APRI dan IPARI Kota Pasuruan Gelar Ngaji Hisab Awal Syawal 1447 H, Perkuat Pemahaman Ilmu Falak
Asosiasi Penghulu Republik Indonesia (APRI) dan Ikatan Penyuluh Agama Republik Indonesia (IPARI) Kota Pasuruan menggelar kegiatan Ngaji Hisab Awal Bulan Syawal 1447 Hijriah pada Kamis (12/3). Kegiatan ini berlangsung di Musala Al Ikhlas Kantor Kementerian Agama Kota Pasuruan dan diikuti oleh para penyuluh agama Islam serta penghulu di lingkungan Kementerian Agama Kota Pasuruan.
Kegiatan tersebut dilaksanakan sebagai bagian dari upaya edukasi sekaligus penguatan pemahaman ilmu falak, khususnya bagi para penyuluh agama Islam dan penghulu dalam memahami proses penentuan awal bulan Hijriah yang menjadi dasar pelaksanaan berbagai ibadah umat Islam.
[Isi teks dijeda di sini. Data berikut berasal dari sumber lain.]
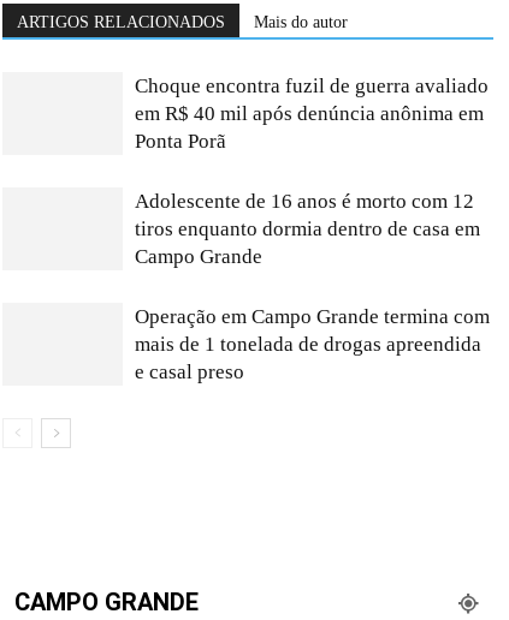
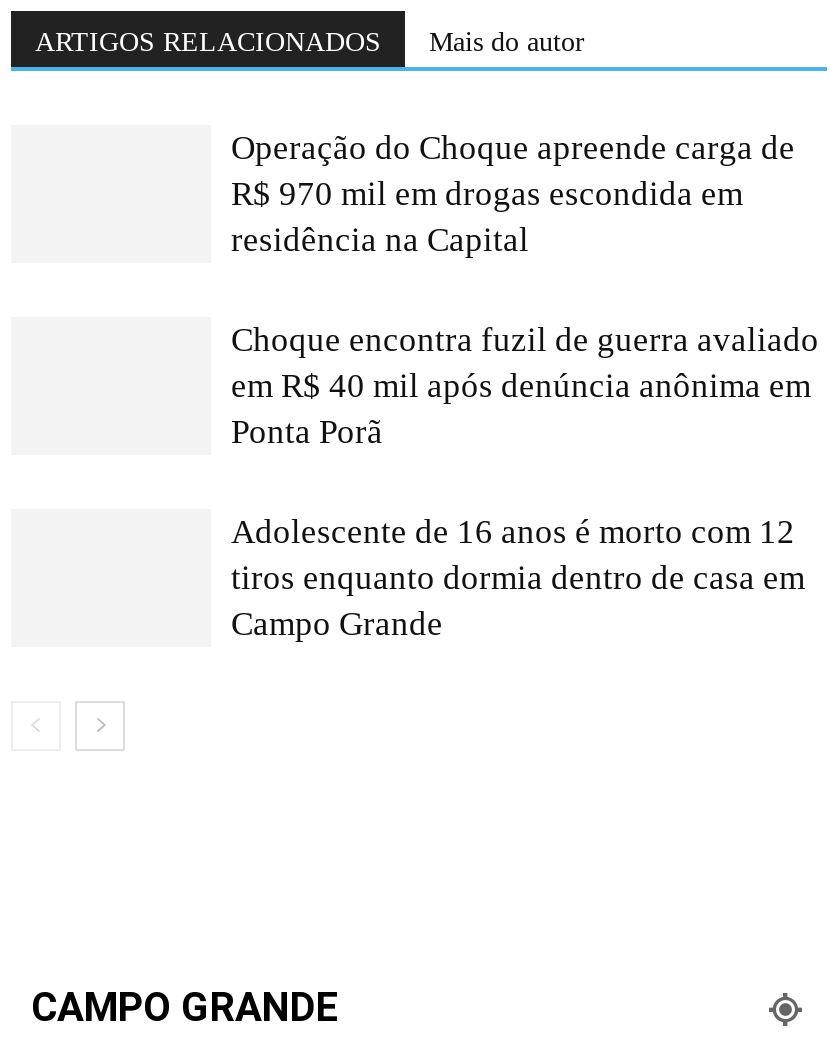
none -> [231,129,795,259] Operação do Choque apreende carga de | R$ 970 mil em drogas escondida em | residência na Capital
moved [135,74,489,268] -> [231,321,819,643]: Choque encontra fuzil de guerra avaliado | em R$ 40 mil após denúncia anônima em | Ponta Porã | Adolescente de 16 anos é morto com 12 | tiros enquanto dormia dentro de casa em | Campo Grande
[135,305,490,383] Operação em Campo Grande termina com | mais de 1 tonelada de drogas apreendida | e casal preso -> none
Dalam kegiatan ini, para peserta bersama-sama melakukan perhitungan menggunakan metode hisab ephemeris untuk mengetahui posisi hilal menjelang awal bulan Syawal 1447 H. Berdasarkan hasil perhitungan tersebut, diperoleh data bahwa ijtima’ (konjungsi) terjadi pada 19 Maret 2026 pukul 08.22 WIB.
Sementara itu, posisi hilal saat matahari terbenam di markaz Bayt Al Hikmah Kota Pasuruan menunjukkan beberapa parameter astronomis sebagai berikut:
Matahari terbenam: 17.40 WIB
Tinggi hilal hakiki: 02° 10′ 27″
Tinggi hilal mar’i: 01° 55′ 49″
Elongasi: 05° 30′ 11″
Lama hilal di atas ufuk: 08 menit 45 detik
Data tersebut kemudian menjadi bahan diskusi bersama mengenai kemungkinan visibilitas hilal serta perbandingannya dengan kriteria yang digunakan dalam penentuan awal bulan Hijriah di Indonesia.
Ketua APRI Kota Pasuruan, Kholil, menyampaikan bahwa berdasarkan parameter tersebut, kemungkinan hilal tidak dapat terlihat di wilayah Kota Pasuruan.
“Kemungkinan besar hilal tidak dapat terlihat di Kota Pasuruan karena posisinya masih berada di bawah kriteria imkanur rukyat,” tegasnya.
Melalui kegiatan ini, APRI dan IPARI Kota Pasuruan berharap para penyuluh agama Islam dan penghulu semakin memahami proses ilmiah dalam penentuan awal bulan Hijriah. Dengan demikian, mereka dapat memberikan penjelasan yang tepat dan menyejukkan kepada masyarakat terkait dinamika penetapan awal Ramadan, Syawal, maupun bulan-bulan Hijriah lainnya.
Ketua IPARI Kota Pasuruan, Arwani, juga berharap kegiatan ini dapat menjadi bekal bagi para penyuluh dan penghulu dalam menyikapi kemungkinan adanya perbedaan penetapan awal Syawal.
“Melalui kegiatan ini kami berharap teman-teman penyuluh dan penghulu dapat memberikan pencerahan serta pemahaman yang menyejukkan kepada masyarakat apabila nanti terjadi perbedaan dalam penentuan awal Syawal tahun ini,” ujarnya.
Kegiatan berlangsung dengan lancar dan diakhiri dengan sesi diskusi serta evaluasi bersama terkait metode perhitungan dan interpretasi data hisab yang telah dilakukan.